• **ASSIGNED TASK**
Gather each line in the entries that includes the string "height".

• **SUPPLIED RECORDS**
________________________________________
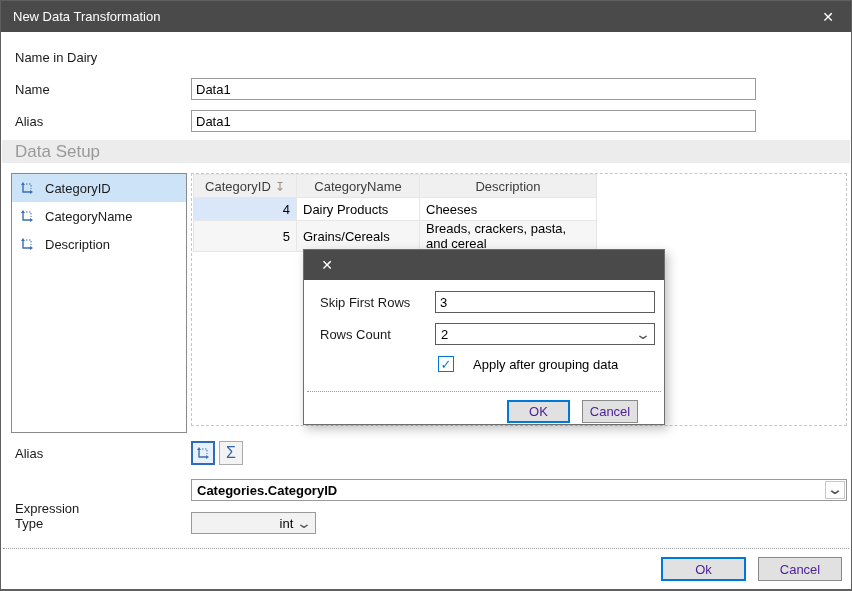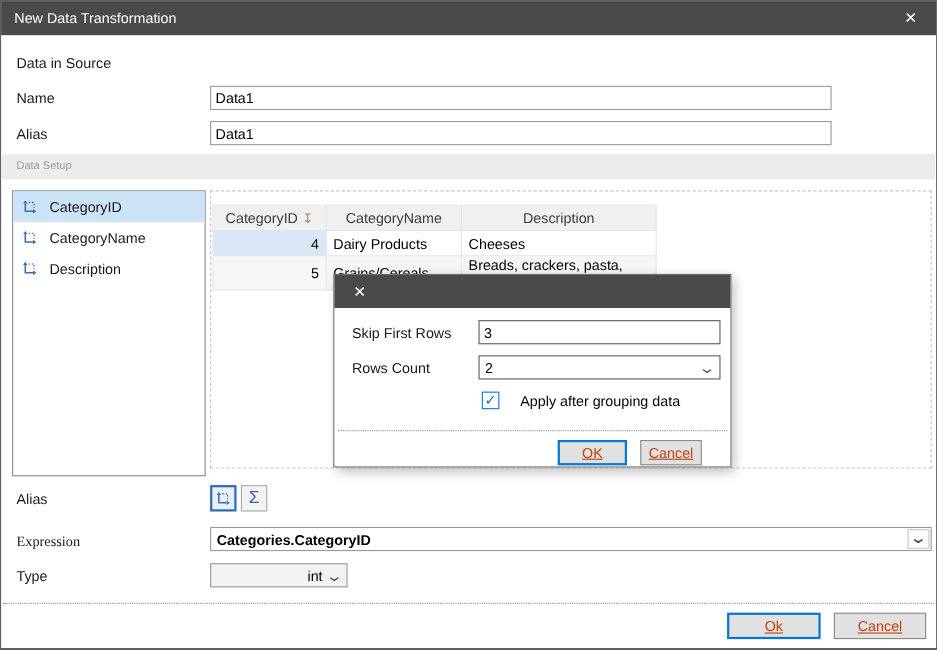--- a/index.html
+++ b/index.html
@@ -119,7 +119,7 @@
     <span class="close-btn">✕</span>
   </div>
 
-  <span class="form-label" style="top:49px;">Data in Source</span>
+  <span class="form-label" style="top:49px;">Name in Dairy</span>
 
   <span class="form-label" style="top:81px;">Name</span>
   <input class="textbox" style="left: 190px; top: 77px; width: 565px;" value="Data1">

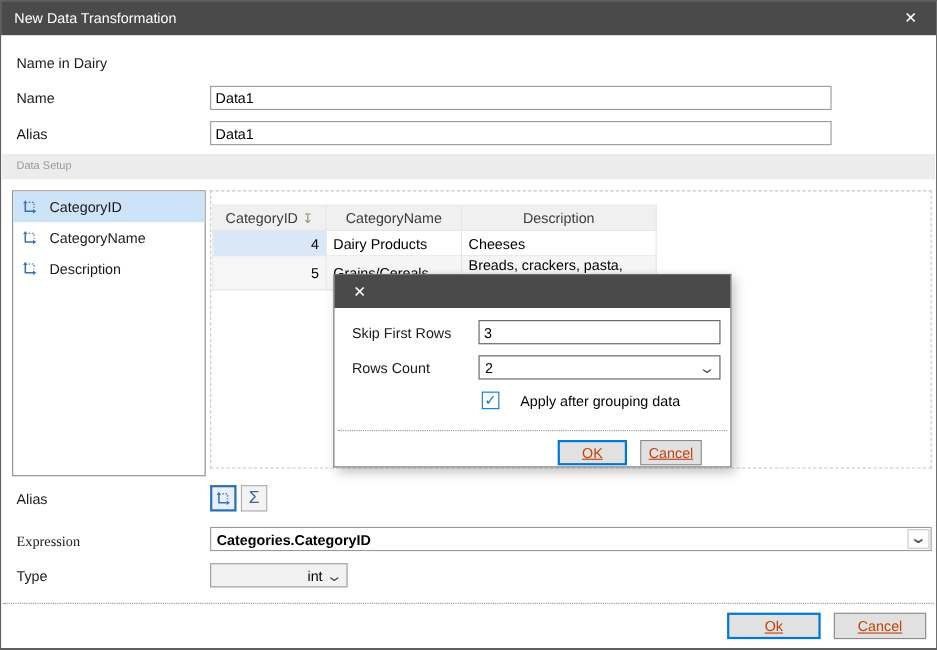--- a/index.html
+++ b/index.html
@@ -54,7 +54,7 @@
   .section-band {
     position: absolute; left: 1px; right: 1px; top: 139px; height: 23px;
     background: #ececec; display: flex; align-items: center; padding-left: 13px;
-    color: #9a9a9a; font-size: 10px;
+    color: #9a9a9a; font-size: 17px;
   }
 
   

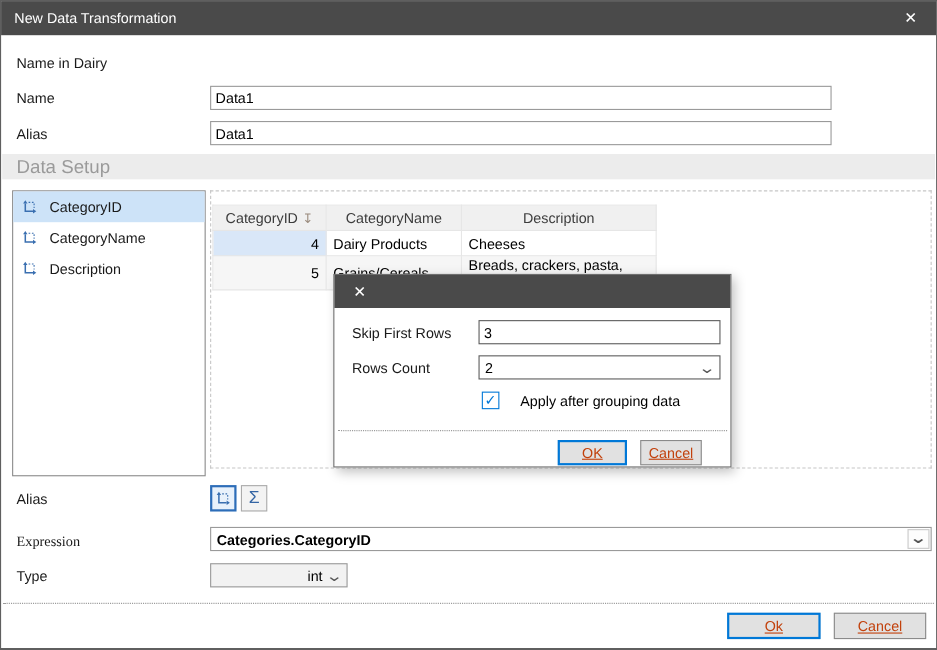--- a/index.html
+++ b/index.html
@@ -72,7 +72,7 @@
     position: absolute; left: 190px; top: 172px; width: 656px; height: 253px;
     border: 1px dashed #c6c6c6; background: #fff;
   }
-  #grid { position: absolute; left: 1px; top: 12px; border-collapse: collapse; }
+  #grid { position: absolute; left: 1px; top: 0; border-collapse: collapse; }
   #grid th, #grid td { border: 1px solid #e6e6e6; height: 23px; padding: 0 6px; font-weight: normal; }
   #grid th { background: #f0f0f0; color: #3c3c3c; text-align: center; }
   #grid td { color: #000; }

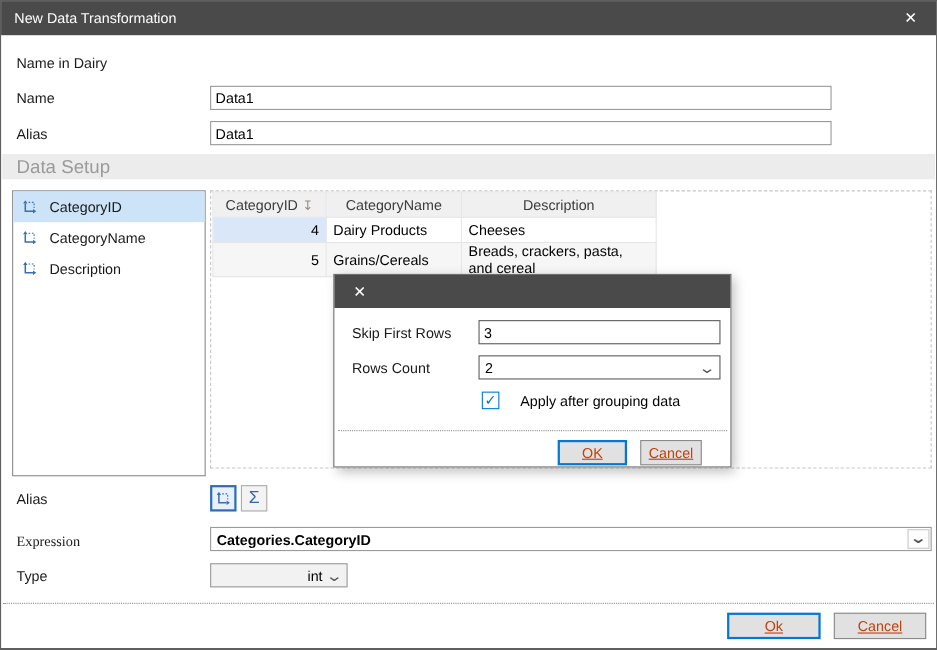--- a/index.html
+++ b/index.html
@@ -42,7 +42,7 @@
   .btn {
     position: absolute; background: #e1e1e1; border: 1px solid #8a8a8a;
     display: flex; align-items: center; justify-content: center;
-    font-size: 13px; color: #c2410c; text-decoration: underline;
+    font-size: 13px; color: #4c1d95;
   }
   .btn.default { border: 2px solid #0078d7; }
 

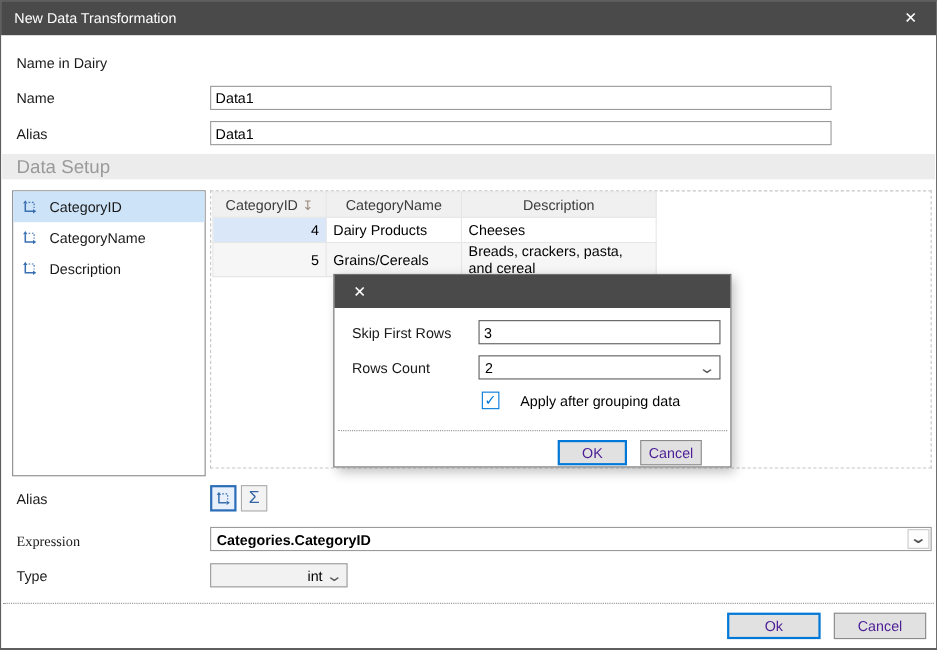--- a/index.html
+++ b/index.html
@@ -206,7 +206,7 @@
     <span class="sigma">Σ</span>
   </div>
 
-  <span class="form-label" style="top:483px;font-family:Liberation Serif, serif;">Expression</span>
+  <span class="form-label" style="top:500px;">Expression</span>
   <div class="combo" style="left:190px; top:478px; width:656px;font-weight:bold;">
     <span class="combo-text">Categories.CategoryID</span>
     <span class="drop-btn">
________________________________________
• **TASK ANSWER**
     position: absolute; left: 1px; right: 1px; top: 139px; height: 23px;
     position: absolute; left: 190px; top: 172px; width: 656px; height: 253px;
   #grid th, #grid td { border: 1px solid #e6e6e6; height: 23px; padding: 0 6px; font-weight: normal; }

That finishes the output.